Kian, Leonie, Nani & Christian at cafe in Mto wa Mbu

From there, our smooth paved road climbed the 2000-foot escarpment overlooking Lake Manyara and cut through the Mbulu highlands to Karatu. This road used to be frightful, its gravel and red dirt surface scarred with potholes and corrugations, From dusty mud huts around a muddy market square. Karatu has become a sprawling town with power lines and banks and supermarkets and high-rise buildings.

A few miles past the town, Chris turned left at Njiapanda. We headed down what we used to call the Horrid Road towards Mangola and Lake Eyasi. This unpaved road had been newly graded, and we hummed smoothly along, a dust-cloud chasing us. Gone were the car-swallowing gullies, the cruel staircases of rocks. The long flat section of road, that used to be underwater in years as wet as this one, was now high and dry and flanked by acres of tall maize.

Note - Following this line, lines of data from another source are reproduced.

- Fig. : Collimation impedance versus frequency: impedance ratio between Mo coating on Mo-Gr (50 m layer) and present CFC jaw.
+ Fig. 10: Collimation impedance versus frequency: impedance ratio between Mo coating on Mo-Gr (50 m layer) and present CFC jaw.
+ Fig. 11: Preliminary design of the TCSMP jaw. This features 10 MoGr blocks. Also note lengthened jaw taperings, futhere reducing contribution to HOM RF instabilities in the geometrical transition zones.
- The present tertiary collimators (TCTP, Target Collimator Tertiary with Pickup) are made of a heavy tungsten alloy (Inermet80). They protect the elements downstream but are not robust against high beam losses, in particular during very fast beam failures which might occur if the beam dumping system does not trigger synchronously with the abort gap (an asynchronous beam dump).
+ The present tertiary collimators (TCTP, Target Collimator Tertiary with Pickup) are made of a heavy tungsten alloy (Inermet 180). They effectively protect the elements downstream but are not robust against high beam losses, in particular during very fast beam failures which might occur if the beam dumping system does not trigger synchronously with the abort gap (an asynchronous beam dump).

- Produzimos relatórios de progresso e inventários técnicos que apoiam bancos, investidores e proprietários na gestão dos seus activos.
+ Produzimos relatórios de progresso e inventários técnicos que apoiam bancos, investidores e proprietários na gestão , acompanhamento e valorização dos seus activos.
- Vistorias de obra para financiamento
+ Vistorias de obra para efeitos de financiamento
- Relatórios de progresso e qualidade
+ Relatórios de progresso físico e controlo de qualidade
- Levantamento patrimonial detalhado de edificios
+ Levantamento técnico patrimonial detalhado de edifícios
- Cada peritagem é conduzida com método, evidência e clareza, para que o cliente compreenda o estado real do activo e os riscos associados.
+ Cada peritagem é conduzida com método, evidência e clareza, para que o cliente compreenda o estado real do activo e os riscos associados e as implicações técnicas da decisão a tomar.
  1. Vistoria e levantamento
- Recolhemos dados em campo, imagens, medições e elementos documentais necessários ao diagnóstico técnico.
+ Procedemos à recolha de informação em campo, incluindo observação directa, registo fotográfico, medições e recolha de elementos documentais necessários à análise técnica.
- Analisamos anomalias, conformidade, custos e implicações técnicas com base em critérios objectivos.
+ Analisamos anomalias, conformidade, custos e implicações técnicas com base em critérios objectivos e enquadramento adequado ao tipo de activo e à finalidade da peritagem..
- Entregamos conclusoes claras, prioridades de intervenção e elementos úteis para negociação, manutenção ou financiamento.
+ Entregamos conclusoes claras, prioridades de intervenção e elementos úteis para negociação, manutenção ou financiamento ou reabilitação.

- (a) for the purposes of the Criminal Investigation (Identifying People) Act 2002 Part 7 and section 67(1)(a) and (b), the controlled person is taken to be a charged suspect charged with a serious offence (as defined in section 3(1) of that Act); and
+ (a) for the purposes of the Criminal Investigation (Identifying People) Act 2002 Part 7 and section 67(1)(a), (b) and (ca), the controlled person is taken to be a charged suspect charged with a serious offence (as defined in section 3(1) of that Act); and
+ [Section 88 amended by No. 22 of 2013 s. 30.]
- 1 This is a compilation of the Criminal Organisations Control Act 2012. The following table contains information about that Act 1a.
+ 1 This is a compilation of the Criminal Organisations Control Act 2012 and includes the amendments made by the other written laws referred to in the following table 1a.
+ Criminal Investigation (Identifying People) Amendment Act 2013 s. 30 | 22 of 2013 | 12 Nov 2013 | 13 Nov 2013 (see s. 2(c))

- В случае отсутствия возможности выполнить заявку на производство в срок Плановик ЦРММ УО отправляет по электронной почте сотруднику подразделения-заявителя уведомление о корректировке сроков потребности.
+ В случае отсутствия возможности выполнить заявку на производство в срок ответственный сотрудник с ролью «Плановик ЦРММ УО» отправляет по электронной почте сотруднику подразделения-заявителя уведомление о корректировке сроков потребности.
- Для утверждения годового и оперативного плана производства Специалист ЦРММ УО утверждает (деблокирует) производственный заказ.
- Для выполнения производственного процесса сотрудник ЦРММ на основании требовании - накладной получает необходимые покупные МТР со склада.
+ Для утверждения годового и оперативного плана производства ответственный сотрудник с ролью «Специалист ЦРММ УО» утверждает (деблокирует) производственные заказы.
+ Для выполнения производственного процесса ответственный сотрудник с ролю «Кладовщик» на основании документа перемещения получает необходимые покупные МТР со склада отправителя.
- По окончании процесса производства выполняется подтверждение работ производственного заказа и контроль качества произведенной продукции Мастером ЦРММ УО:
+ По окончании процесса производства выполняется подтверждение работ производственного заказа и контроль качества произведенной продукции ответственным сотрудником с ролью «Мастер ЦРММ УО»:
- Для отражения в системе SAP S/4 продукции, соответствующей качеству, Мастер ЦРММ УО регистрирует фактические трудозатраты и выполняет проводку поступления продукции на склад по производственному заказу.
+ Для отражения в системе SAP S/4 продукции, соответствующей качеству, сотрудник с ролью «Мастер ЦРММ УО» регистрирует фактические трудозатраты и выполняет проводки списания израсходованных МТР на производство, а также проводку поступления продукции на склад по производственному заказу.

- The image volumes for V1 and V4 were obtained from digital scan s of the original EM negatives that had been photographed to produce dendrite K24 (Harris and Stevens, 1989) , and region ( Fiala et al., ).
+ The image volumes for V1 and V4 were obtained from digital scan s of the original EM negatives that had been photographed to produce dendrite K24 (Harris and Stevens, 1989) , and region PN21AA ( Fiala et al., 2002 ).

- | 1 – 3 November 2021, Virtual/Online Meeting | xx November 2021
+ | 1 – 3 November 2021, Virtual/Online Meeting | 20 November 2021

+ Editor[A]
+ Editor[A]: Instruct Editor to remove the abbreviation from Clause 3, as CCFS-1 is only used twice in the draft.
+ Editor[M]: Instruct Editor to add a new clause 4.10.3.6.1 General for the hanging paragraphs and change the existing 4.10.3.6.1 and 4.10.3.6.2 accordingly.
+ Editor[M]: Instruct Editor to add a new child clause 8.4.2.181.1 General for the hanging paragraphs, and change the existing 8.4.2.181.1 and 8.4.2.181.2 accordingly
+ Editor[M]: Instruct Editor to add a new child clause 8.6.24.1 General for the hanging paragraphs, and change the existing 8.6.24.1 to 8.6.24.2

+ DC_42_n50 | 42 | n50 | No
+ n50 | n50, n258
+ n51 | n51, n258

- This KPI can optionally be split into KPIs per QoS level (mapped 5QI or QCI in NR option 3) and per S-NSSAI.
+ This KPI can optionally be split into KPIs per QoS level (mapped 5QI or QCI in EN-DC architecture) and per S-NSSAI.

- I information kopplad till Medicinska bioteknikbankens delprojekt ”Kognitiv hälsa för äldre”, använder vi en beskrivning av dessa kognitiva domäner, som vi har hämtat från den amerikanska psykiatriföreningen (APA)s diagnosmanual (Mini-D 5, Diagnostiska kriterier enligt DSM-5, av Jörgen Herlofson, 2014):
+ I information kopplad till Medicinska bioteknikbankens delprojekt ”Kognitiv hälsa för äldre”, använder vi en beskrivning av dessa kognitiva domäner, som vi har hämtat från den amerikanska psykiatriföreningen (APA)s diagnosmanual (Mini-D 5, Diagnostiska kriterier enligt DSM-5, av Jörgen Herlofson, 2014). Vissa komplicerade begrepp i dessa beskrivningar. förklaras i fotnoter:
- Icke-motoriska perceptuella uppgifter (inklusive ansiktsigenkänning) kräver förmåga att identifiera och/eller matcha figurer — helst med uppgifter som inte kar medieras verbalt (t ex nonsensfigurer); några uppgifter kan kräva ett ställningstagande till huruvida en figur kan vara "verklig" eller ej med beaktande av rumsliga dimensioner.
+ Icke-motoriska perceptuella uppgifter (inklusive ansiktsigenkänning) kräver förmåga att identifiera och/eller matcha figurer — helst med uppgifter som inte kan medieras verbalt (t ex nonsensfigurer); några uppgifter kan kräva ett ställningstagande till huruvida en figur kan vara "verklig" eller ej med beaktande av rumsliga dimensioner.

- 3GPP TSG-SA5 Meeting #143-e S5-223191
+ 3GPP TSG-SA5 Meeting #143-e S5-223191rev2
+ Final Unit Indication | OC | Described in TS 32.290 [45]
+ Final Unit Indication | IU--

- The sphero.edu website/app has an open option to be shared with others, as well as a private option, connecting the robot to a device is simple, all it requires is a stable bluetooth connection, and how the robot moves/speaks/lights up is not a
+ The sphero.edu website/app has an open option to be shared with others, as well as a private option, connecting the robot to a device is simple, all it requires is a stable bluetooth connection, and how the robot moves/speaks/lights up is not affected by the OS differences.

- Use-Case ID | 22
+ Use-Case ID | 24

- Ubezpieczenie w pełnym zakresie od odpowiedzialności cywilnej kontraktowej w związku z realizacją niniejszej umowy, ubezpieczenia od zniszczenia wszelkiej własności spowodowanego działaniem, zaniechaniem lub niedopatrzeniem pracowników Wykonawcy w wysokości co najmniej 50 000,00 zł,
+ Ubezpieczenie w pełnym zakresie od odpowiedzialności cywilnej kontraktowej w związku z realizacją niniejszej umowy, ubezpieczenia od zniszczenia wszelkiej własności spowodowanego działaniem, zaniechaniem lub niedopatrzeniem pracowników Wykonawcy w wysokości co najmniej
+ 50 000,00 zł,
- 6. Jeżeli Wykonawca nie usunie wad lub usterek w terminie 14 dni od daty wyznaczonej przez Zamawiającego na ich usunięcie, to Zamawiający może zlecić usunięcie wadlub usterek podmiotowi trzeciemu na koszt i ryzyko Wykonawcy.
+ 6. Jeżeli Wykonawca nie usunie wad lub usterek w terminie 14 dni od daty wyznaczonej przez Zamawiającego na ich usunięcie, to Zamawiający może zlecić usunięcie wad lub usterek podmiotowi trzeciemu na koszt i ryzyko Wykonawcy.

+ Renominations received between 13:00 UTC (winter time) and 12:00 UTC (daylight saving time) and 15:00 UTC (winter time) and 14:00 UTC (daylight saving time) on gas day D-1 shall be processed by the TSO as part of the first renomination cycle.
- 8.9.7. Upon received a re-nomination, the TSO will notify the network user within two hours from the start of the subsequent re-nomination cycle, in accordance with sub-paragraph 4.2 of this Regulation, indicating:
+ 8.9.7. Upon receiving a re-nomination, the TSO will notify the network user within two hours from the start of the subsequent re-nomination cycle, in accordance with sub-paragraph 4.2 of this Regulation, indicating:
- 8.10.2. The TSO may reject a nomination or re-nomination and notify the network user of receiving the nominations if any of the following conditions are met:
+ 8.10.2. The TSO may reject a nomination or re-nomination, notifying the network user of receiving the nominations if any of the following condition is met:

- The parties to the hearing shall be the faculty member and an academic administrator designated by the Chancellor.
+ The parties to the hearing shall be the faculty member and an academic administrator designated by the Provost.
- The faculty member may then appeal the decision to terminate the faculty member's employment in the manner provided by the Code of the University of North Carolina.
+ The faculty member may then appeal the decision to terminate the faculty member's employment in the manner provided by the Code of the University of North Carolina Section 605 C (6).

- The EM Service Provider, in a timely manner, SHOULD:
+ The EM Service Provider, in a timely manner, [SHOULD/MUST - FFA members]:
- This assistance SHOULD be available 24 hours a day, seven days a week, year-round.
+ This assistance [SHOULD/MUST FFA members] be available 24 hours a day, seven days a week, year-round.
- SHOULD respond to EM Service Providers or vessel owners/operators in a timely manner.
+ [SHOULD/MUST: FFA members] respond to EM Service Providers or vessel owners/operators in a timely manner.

As we swept through our once-primitive village of Gorofani, I saw architect-designed houses, satellite dishes, and power lines. The side road through bush country to the settlement of Kisimangeda looked more familiar, with its rocks and sand-traps. Zooming towards the lakeshore however, I was astounded by the sight of new tourist hotels looking like castles and palaces. Visitors now regularly come to Mangola. They want to see the Hadzabe foragers, see their grass huts, go hunting with bows and arrows.

Mansion for tourists (above), Hadzabe traditional grass hut (below)

Maybe add on a visit to the Datoga livestock herders in their black fringed cloaks. Even here, the power poles marched all the way to Kisimangeda Camp, Chris and Nani’s carefully designed tented lodge hidden near the papyrus-rimmed springs. After four decades of diesel generators, my friends would be connected to the grid this week.

Kisimangeda farmhouse peers out from a forest of doum palms and fever-trees. It faces the gleaming expanse of the seasonal lake and the Eyasi rift cliffs beyond.

At the house, Kaunda came by and greeted me: “Shayamo!” “Mtana-ba!” This short, old and endlessly cheerful Hadza man has helped the family in many ways for many years. He has always been their main liaison with his tribe of foragers. He laughs a lot, but his skill with bow and poisoned arrows is legendary, so he is treated with due respect.

For a day I prowled the forest and the lakeshore, finding familiar birds and other wildlife. I climbed the high basalt rock outcrop for a fine panoramic view of the lake. On the next day, Chris let me borrow the Toyota so I could go visiting. My first stop was to visit Ruth, who lives on the ridge between Gorofani and Barazani villages. For several years she’s been building her health clinic there. It is a grand building with white walls and clean, tiled interiors.

Ruth and diagnostic room in her new clinic

Seeing Ruth now reminds me of her 30-year arc from shy schoolgirl to nurse and clinic developer. Her career began in our home not far away. We follow her progress with interest and love. Ruth is now a stout woman in her forties with a calm certainty that any obstacle can be overcome. She greeted me warmly and showed me around the clinic, labs, her home, and guest rooms for visiting medics. It’s still a work in progress, but one day it will be a fine medical center.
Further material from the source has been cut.